Renkler yok, müzik yok, acıma duygusu yok, aile bağları ve sevgi yok. Anılar yok! Kimin nasıl yaşayacağına Yaşlılar Komitesi karar veriyor. 3 yaşına kadar normal bir bebeklik geçiren çocuklar, 3 yaşından sonra yaş gruplarına ayrılıyor. Yaşlara göre tanınan haklar farklı. Mesela 9 yaşına gelmeden bisiklet alamıyorsunuz.

En önemli yaş ise 12 yaş. O zamanki eğilimleriniz izleniyor ve yaşlanana kadar yapacağınız meslek belirleniyor. Yaşlılar Komitesi yapılan bir tören ile mesleğinizi ilan ediyor.

Bebekler kendi biyolojik ebeveynleri ile büyümüyor. Çünkü bebekleri ‘Doğum Anneleri’ dünyaya getiriyor. Evet bu pek de saygın olmayan bir meslek. İlk cinsel duygular hissedilmeye başlandığında ilaca başlanıyor ve bu dürtüler baskılanıyor. Çok yaşlanıldığında ya da doğmuş bebekler uyumsuz olarak addedildiğinde ise bu bireyler topluluk dışına çıkarılıyor !!!

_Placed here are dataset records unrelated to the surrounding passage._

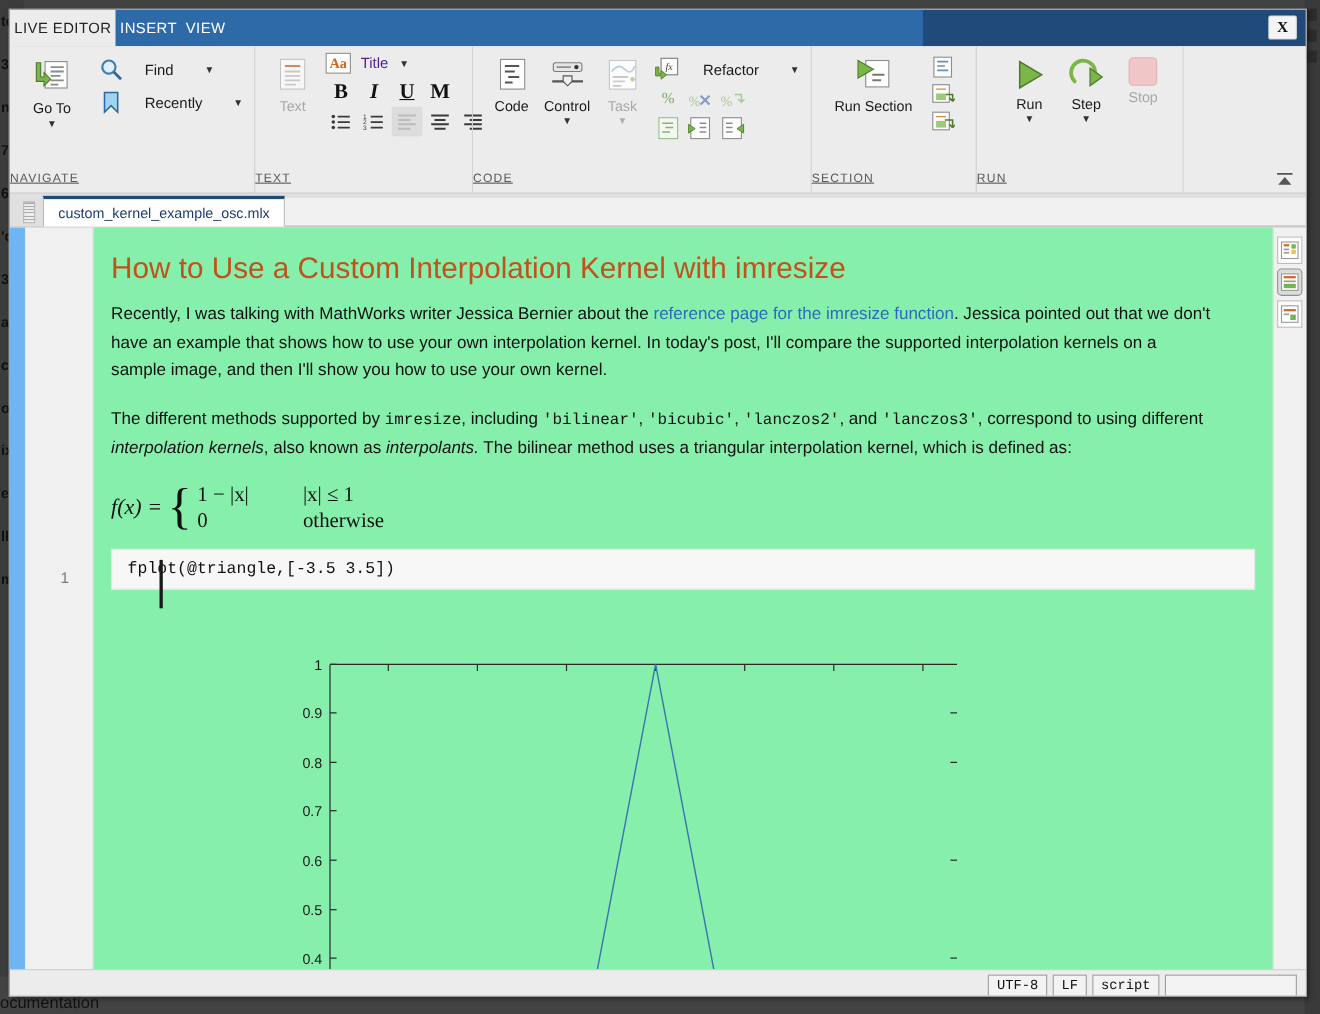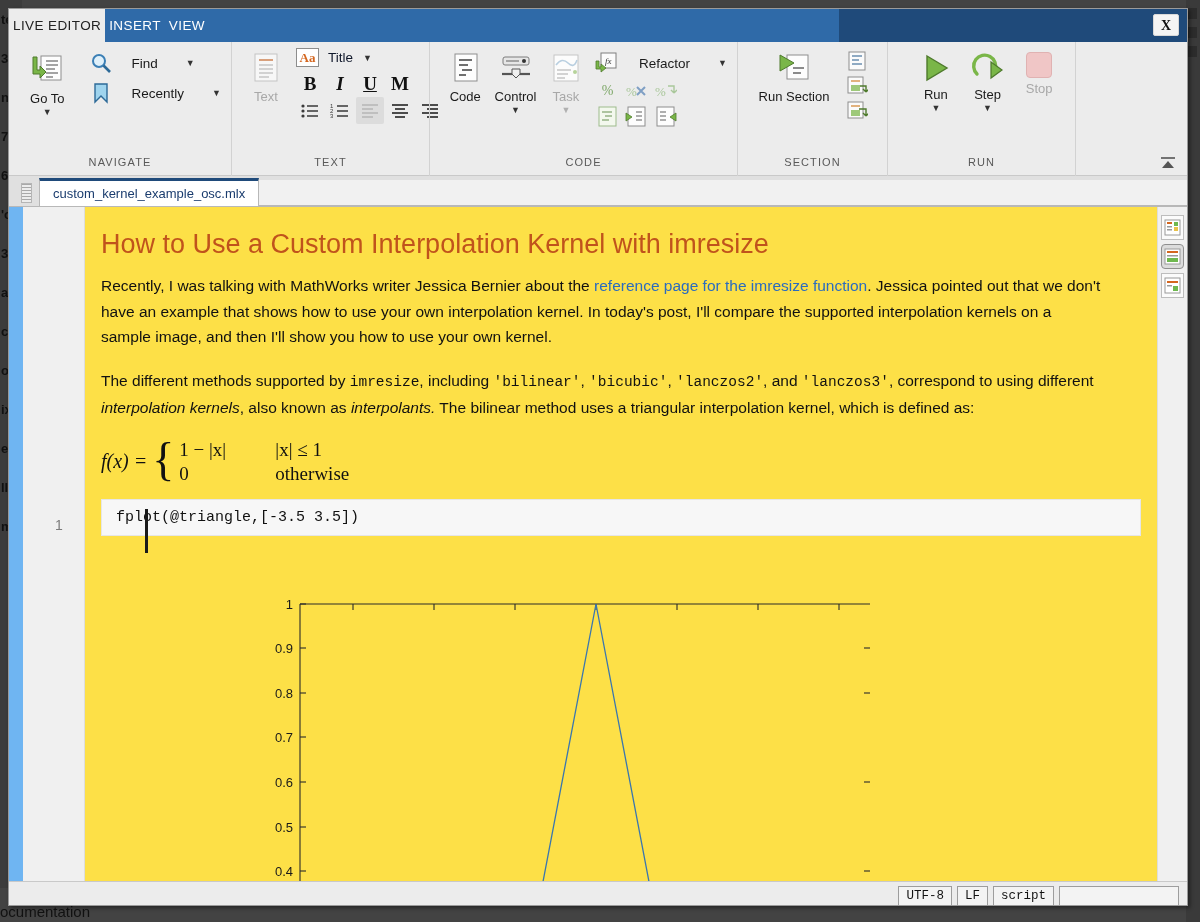--- a/index.html
+++ b/index.html
@@ -59,22 +59,22 @@
 
   
   #ribbon {
     height:134px; background:#ececec; display:flex;
     border-bottom:1px solid #c9c9c9; position:relative;
   }
   .rgroup { display:flex; flex-direction:column; position:relative; height:134px; }
   .rgroup + .rgroup { border-left:1px solid #d2d2d2; }
   .rgroup-body { flex:1; display:flex; align-items:flex-start; padding:6px 10px 0 10px; }
   .rgroup-label {
-    height:22px; line-height:16px; text-align:center;
-    font-size:11px; color:#595959; letter-spacing:1.1px;
+    height:22px; line-height:16px; 
+    font-size:11px; color:#595959; letter-spacing:1.1px;text-decoration:underline;
   }
   .big-btn {
     display:flex; flex-direction:column; align-items:center;
     width:60px; padding-top:4px; cursor:default;
   }
   .big-btn .lbl { font-size:13px; color:#1a1a1a; margin-top:3px; white-space:nowrap; }
   .big-btn.disabled .lbl { color:#a8a8a8; }
   .caret { font-size:9px; color:#333; line-height:8px; margin-top:2px; }
   .caret.dim { color:#b0b0b0; }
   .row-btn { display:flex; align-items:center; gap:20px; height:30px; cursor:default; }
@@ -89,21 +89,21 @@
   .fmt-btn {
     width:28px; height:27px; display:flex; align-items:center; justify-content:center;
     font-family:"Liberation Serif", serif; font-size:19px; color:#111; cursor:default;
   }
   .fmt-btn.sel { background:#dcdcdc; border-radius:2px; }
   .aa-box {
     width:23px; height:19px; border:1px solid #8d8d8d; background:#fff;
     color:#d4661f; font-size:13px; font-weight:bold; line-height:17px; text-align:center;
     font-family:"Liberation Serif", serif;
   }
-  .style-name { font-size:13.5px; color:#0f172a; margin-left:7px; }
+  .style-name { font-size:13.5px; color:#4c1d95; margin-left:7px; }
   .stop-sq { width:26px;height:26px;background:#f0c6c6;border:1px solid #e0b2b2;border-radius:4px; }
 
   .small-icon-col { display:flex; flex-direction:column; gap:3px; margin-left:6px; padding-top:2px;}
   .pct-row { display:flex; gap:4px; align-items:center; }
   .pct-btn { width:25px;height:22px;display:flex;align-items:center;justify-content:center;
              font-size:14px;color:#7fa86a;font-family:"Liberation Serif",serif; }
 
   #collapse-ribbon { position:absolute; right:10px; bottom:6px; }
 
   
@@ -118,21 +118,21 @@
     height:28px; background:#fff; border:1px solid #b8b8b8; border-bottom:none;
     border-top:3px solid #1f4a7a;
     padding:0 13px; line-height:25px; font-size:13px; color:#1a3c6e;
   }
   #doc-tab-rest { flex:1; height:26px; background:#f1f1f1; border-bottom:1px solid #b8b8b8; }
 
   
   #editor-area { display:flex; height:674px; background:#fff; position:relative; }
   #left-accent { width:14px; background:#6fb5f2; }
   #gutter { width:62px; background:#f0f0f0; border-right:1px solid #ddd; position:relative; }
-  #doc-canvas { flex:1; background:#fde047; position:relative; overflow:hidden; }
+  #doc-canvas { flex:1; background:#86efac; position:relative; overflow:hidden; }
   #right-rail { width:30px; background:#f0f0f0; border-left:1px solid #ddd; padding-top:8px;
                 display:flex; flex-direction:column; align-items:center; gap:4px; }
   .rail-btn { width:23px; height:25px; border:1px solid #bdbdbd; background:#fbfbfb;
               display:flex; align-items:center; justify-content:center; }
   .rail-btn.sel { background:#dcdcdc; border:1px solid #8f8f8f; border-radius:4px; }
 
   #doc-title { font-size:27px; color:#c0531c; font-weight:normal; margin:22px 0 13px 16px;
                font-family:"Liberation Sans", sans-serif; }
   .para { font-size:15.5px; color:#111; line-height:25.5px; margin:0 0 18px 16px;
           max-width:1000px; }

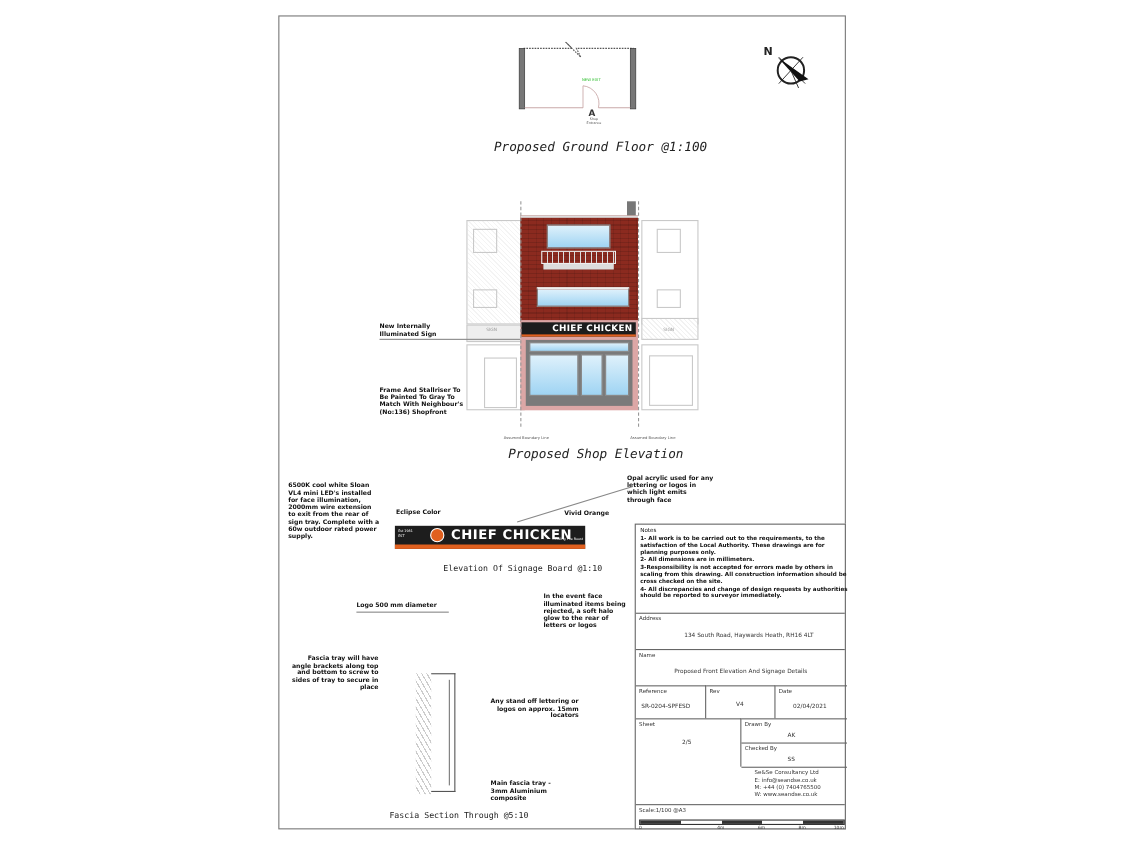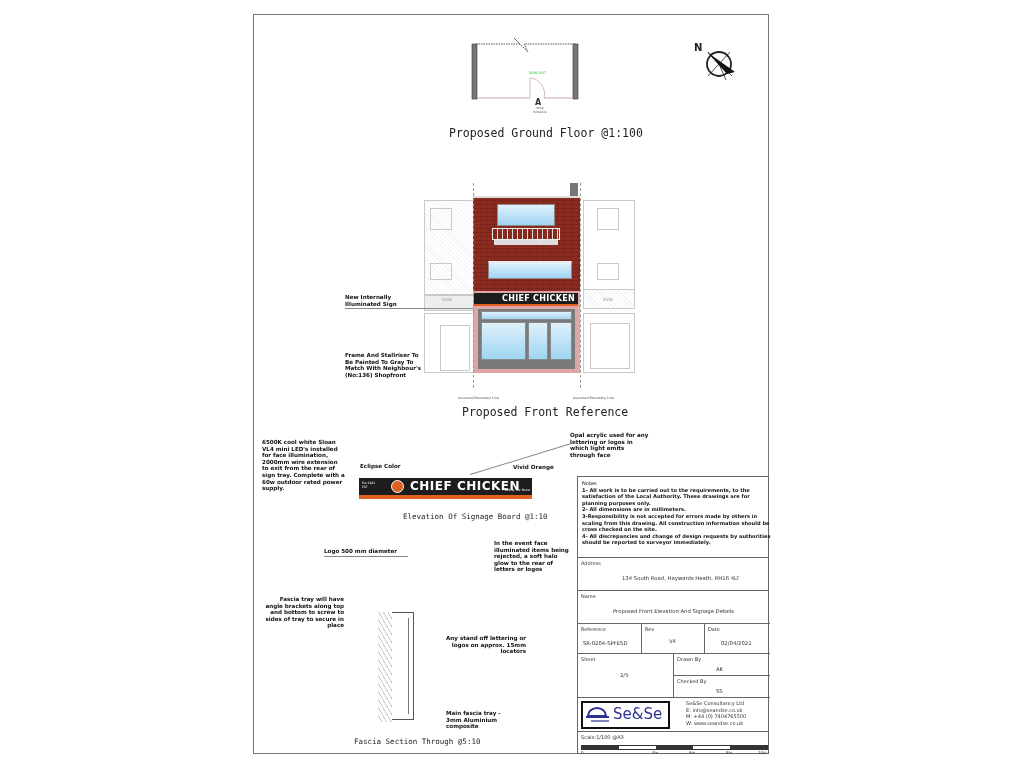--- a/index.html
+++ b/index.html
@@ -1,20 +1,20 @@
 <!DOCTYPE html>
 <html><head>
 <meta charset="utf-8">
 <style>
   html,body{margin:0;padding:0;background:#ffffff;}
   body{width:1024px;height:768px;position:relative;overflow:hidden;font-family:"DejaVu Sans",sans-serif;color:#222;}
   .sheet{position:absolute;left:253px;top:14px;width:516px;height:740px;border:1.5px solid #777;box-sizing:border-box;background:#fff;}
   .abs{position:absolute;}
   .title{font-family:"DejaVu Sans Mono",monospace;font-size:10.5px;color:#222;letter-spacing:0px;white-space:nowrap;}
-  .title-lg{font-size:11.5px;}
+  .title-lg{font-size:11.5px;font-style:italic;}
   .note{font-family:"DejaVu Sans",sans-serif;font-size:5.6px;line-height:6.6px;color:#111;font-weight:bold;}
   .tiny{font-size:3.4px;color:#555;white-space:nowrap;}
   .lead{position:absolute;height:0;border-top:0.8px solid #888;transform-origin:0 0;}
   
   .tb{position:absolute;left:577px;top:476px;width:192px;height:278px;border:1px solid #666;box-sizing:border-box;background:#fff;}
   .tb-cell{position:absolute;border-top:1px solid #666;box-sizing:border-box;}
   .tb-label{position:absolute;left:3px;top:2px;font-size:5px;color:#333;}
   .tb-val{position:absolute;font-size:5.3px;color:#333;white-space:nowrap;}
   .notes-text{font-size:5.1px;line-height:6.6px;font-weight:bold;color:#111;padding:3px 4px;}
   
@@ -86,21 +86,21 @@
   <div class="abs win" style="left:61px;top:128px;width:91px;height:9px;"></div>
   <div class="abs win" style="left:61px;top:139px;width:45px;height:38px;"></div>
   <div class="abs win" style="left:108px;top:139px;width:20px;height:38px;"></div>
   <div class="abs win" style="left:130px;top:139px;width:22px;height:38px;"></div>
 
   <div class="abs" style="left:53px;top:0;width:0;height:205px;border-left:0.6px dashed #999;"></div>
   <div class="abs" style="left:160px;top:0;width:0;height:205px;border-left:0.6px dashed #999;"></div>
 </div>
 <div class="abs tiny" style="left:458px;top:396px;">Assumed Boundary Line</div>
 <div class="abs tiny" style="left:573px;top:396px;">Assumed Boundary Line</div>
-<div class="abs title title-lg" style="left:462px;top:405px;">Proposed Front Reference</div>
+<div class="abs title title-lg" style="left:462px;top:405px;">Proposed Shop Elevation</div>
 
 <div class="abs note" style="left:345px;top:294px;width:62px;">New Internally Illuminated Sign</div>
 <div class="lead" style="left:345px;top:308px;width:128px;"></div>
 <div class="abs note" style="left:345px;top:352px;width:80px;">Frame And Stallriser To Be Painted To Gray To Match With Neighbour's (No:136) Shopfront</div>
 
 <div class="abs note" style="left:262px;top:439px;width:84px;">6500K cool white Sloan VL4 mini LED's installed for face illumination, 2000mm wire extension to exit from the rear of sign tray. Complete with a 60w outdoor rated power supply.</div>
 <div class="abs note" style="left:360px;top:463px;">Eclipse Color</div>
 <div class="abs note" style="left:513px;top:464px;">Vivid Orange</div>
 <div class="abs note" style="left:570px;top:432px;width:80px;">Opal acrylic used for any lettering or logos in which light emits through face</div>
 <div class="lead" style="left:470px;top:474px;width:110px;transform:rotate(-17deg);"></div>
@@ -160,30 +160,20 @@
     <span class="tb-val" style="left:42px;top:18px;">2/5</span>
   </div>
   <div class="tb-cell" style="left:96px;top:176px;width:96px;height:22px;">
     <span class="tb-label">Drawn By</span>
     <span class="tb-val" style="left:42px;top:12px;">AK</span>
   </div>
   <div class="tb-cell" style="left:96px;top:198px;width:96px;height:22px;">
     <span class="tb-label">Checked By</span>
     <span class="tb-val" style="left:42px;top:12px;">SS</span>
   </div>
-  <div class="tb-cell" style="left:0;top:220px;width:96px;height:34px;">
-    <div style="position:absolute;left:3px;top:3px;width:89px;height:28px;border:2.5px solid #111;box-sizing:border-box;">
-      <svg width="26" height="20" viewBox="0 0 26 20" style="position:absolute;left:2px;top:1px;">
-        <path d="M3 12 A9 8 0 0 1 21 12 Z" fill="none" stroke="#2e3192" stroke-width="2"></path>
-        <line x1="1" y1="13" x2="24" y2="13" stroke="#2e3192" stroke-width="2"></line>
-        <line x1="6" y1="17" x2="24" y2="17" stroke="#2e3192" stroke-width="1.2"></line>
-      </svg>
-      <span style="position:absolute;left:30px;top:2px;font-size:15px;color:#2e3192;">Se&amp;Se</span>
-    </div>
-  </div>
   <div class="tb-cell" style="left:96px;top:220px;width:96px;height:34px;font-size:5px;line-height:6.5px;color:#333;padding:2px 0 0 12px;">
     <div>Se&amp;Se Consultancy Ltd</div>
     <div>E: info@seandse.co.uk</div>
     <div>M: +44 (0) 7404765500</div>
     <div>W: www.seandse.co.uk</div>
   </div>
   <div class="tb-cell" style="left:0;top:254px;width:100%;height:24px;">
     <span class="tb-label">Scale:1/100 @A3</span>
     <div style="position:absolute;left:3px;top:13px;width:185px;height:3px;border:0.6px solid #333;background:repeating-linear-gradient(90deg,#333 0 37px,#fff 37px 74px);"></div>
     <span class="tb-val" style="left:3px;top:18px;font-size:4px;">0</span>

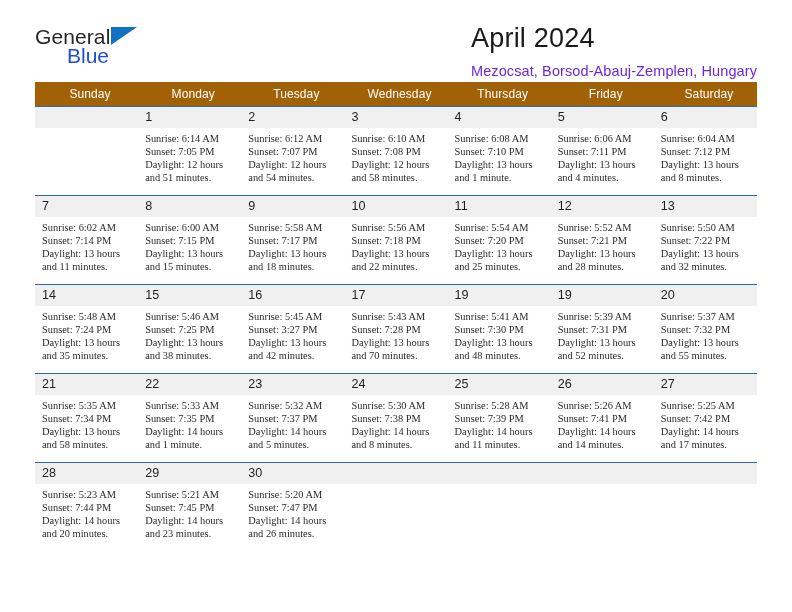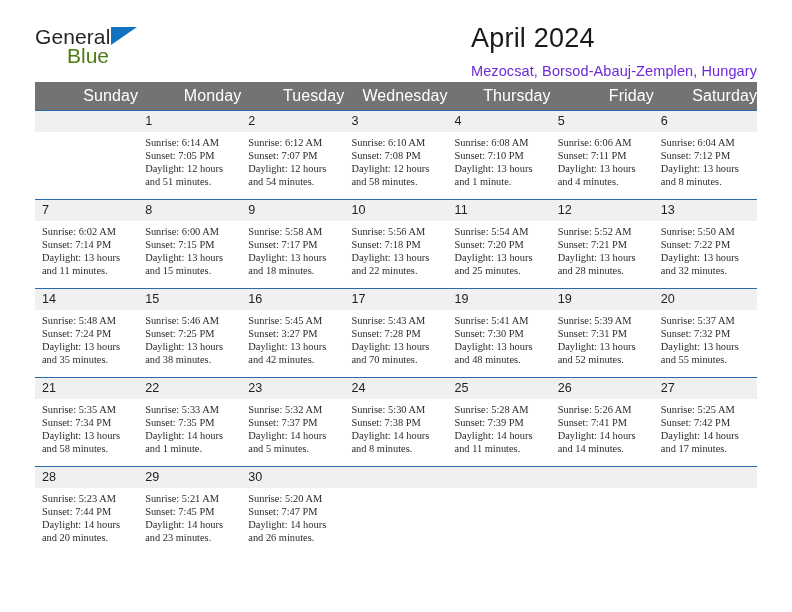--- a/index.html
+++ b/index.html
@@ -45,21 +45,21 @@
     font-size: 21px;
     letter-spacing: .1px;
     color: #262626;
     font-family: "Liberation Sans", sans-serif;
   }
   .logo-blue {
     position: absolute;
     left: 32px;
     top: 21px;
     font-size: 21px;
-    color: #4d7c0f;
+    color: #1d4ed8;
     font-family: "Liberation Sans", sans-serif;
   }
   .logo-tri {
     position: absolute;
     left: 76px;
     top: 3px;
     width: 0;
     height: 0;
     border-left: 26px solid #1271c1;
     border-bottom: 18px solid transparent;
@@ -84,25 +84,25 @@
   }
 
   
   .calendar {
     width: 722px;
     border-collapse: collapse;
     table-layout: fixed;
     margin-top: 8px;
   }
   .calendar th {
-    background: #737373;
+    background: #a16207;
     color: #ffffff;
     font-weight: normal;
-    font-size: 16px;
-    text-align: right;
+    font-size: 12px;
+    text-align: center;
     padding: 5px 0 5px 7px;
     height: 19px;
     box-sizing: border-box;
     border: none;
     letter-spacing: .1px;
   }
   .calendar td {
     vertical-align: top;
     width: 103.14px;
     padding: 0;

Ana karakterimiz Jonas 12 yaşına geldiğinde, her yıl Aralık ayında düzenlenen törende heyecanla ona verilecek mesleği beklemektedir. Tören de arkadaşları Fiona ‘Yaşlılar Bakıcısı’, Asher ise ‘Eğlence Yöneticisi Yardımcısı’ ünvanlarını alır. Jonas ise en sona kalmıştır. Ve görevi ilan edilir. Çok nadir bir görev için seçilmiştir Jonas çünkü sadece tek kişi bu görevi yürütür. ‘Anı Toplayıcısı’(Aktarıcı). Komite zorlu bir durum ile karşılaşınca Anı Toplayıcısı’na danışır. Çünkü başka hiç kimsenin anıları ve tecrübeleri yoktur.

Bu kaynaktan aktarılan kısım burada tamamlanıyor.